Based on Newton-Kaphson method, the following iterative method may be used to obtain a good approximation to the final solution to f(y)=0, shown as following:

$\begin{matrix} y_{n + 1} = y_{n} - \frac{f (y_{n})}{f^{'} (y_{n})} = (3 y_{n} - x y_{n}^{3}) / 2 & (4) \end{matrix}$

For a given value x and a good starting value y₀, the above iteration can converge in a few iterations. In practice, one or two iterations is used. Since the inverse square root of a positive integer is a fraction number, the results need to be represented using a fix-point number. In an embodiment of the disclosure, a fix-point number with a pre-defined number of binary digits, i.e., kInverseSqrtPrecision digits, may be used to represent the faction part of the inverse square root value of a positive integer.

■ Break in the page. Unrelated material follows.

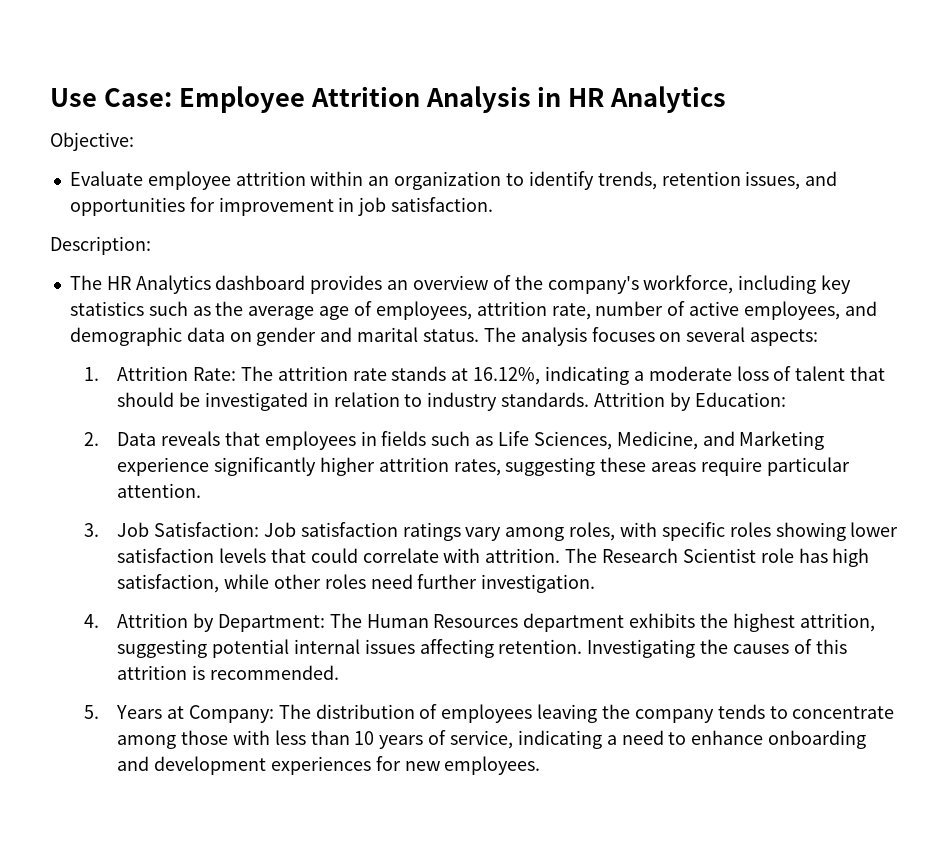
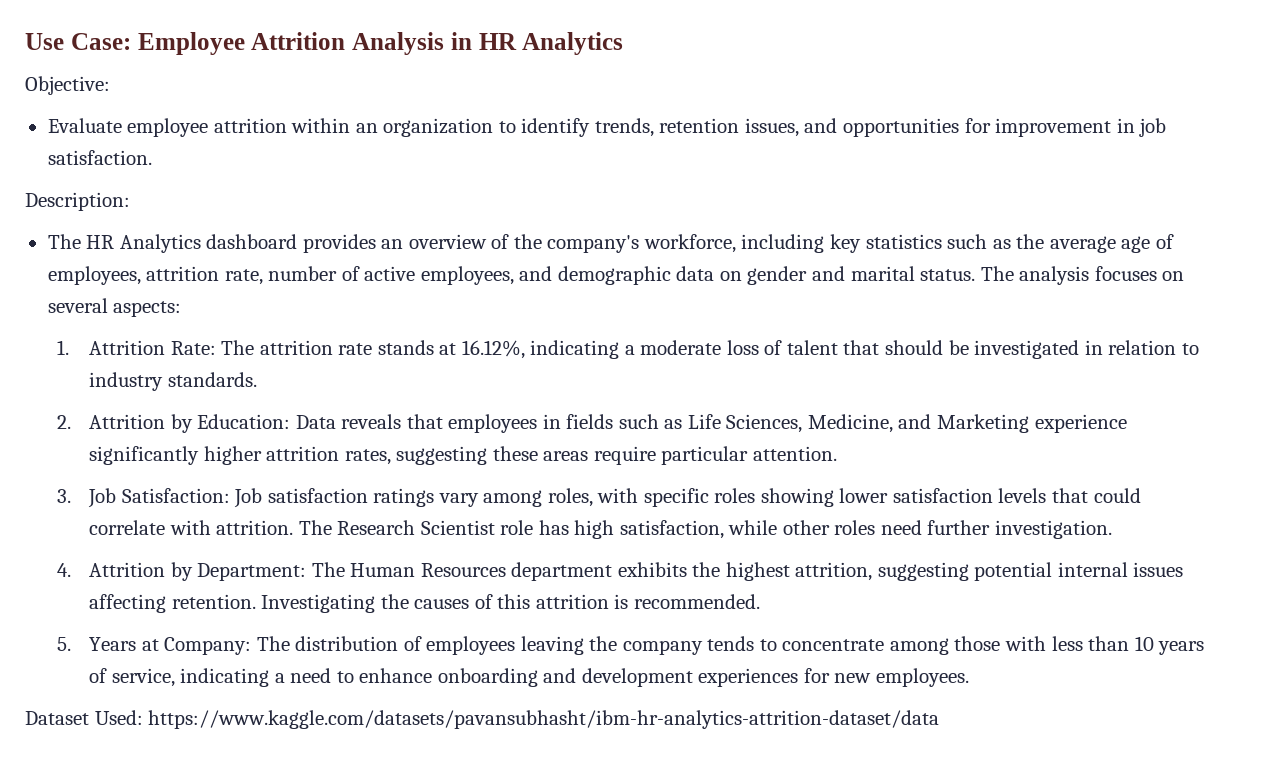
- 1. Attrition Rate: The attrition rate stands at 16.12%, indicating a moderate loss of talent that should be investigated in relation to industry standards. Attrition by Education:
- 2. Data reveals that employees in fields such as Life Sciences, Medicine, and Marketing experience significantly higher attrition rates, suggesting these areas require particular attention.
+ 1. Attrition Rate: The attrition rate stands at 16.12%, indicating a moderate loss of talent that should be investigated in relation to industry standards.
+ 2. Attrition by Education: Data reveals that employees in fields such as Life Sciences, Medicine, and Marketing experience significantly higher attrition rates, suggesting these areas require particular attention.
+ Dataset Used: https://www.kaggle.com/datasets/pavansubhasht/ibm-hr-analytics-attrition-dataset/data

In the same or another embodiment of this disclosure, the implementation of inverse square root of a positive integer, i.e., irsqrt(·) function, may be specified, e.g., at the end of the present disclosure. In such an implementation, kInverseSqrtPrecision=40. To accommodate different precision requirement, a right shift by a pre-defined number, i.e., kNormalShift, of binary digits may be used to reduce the precision of the square root value, KNormalShift is a non-negative integer that is less than kInverseSqrtPrecision.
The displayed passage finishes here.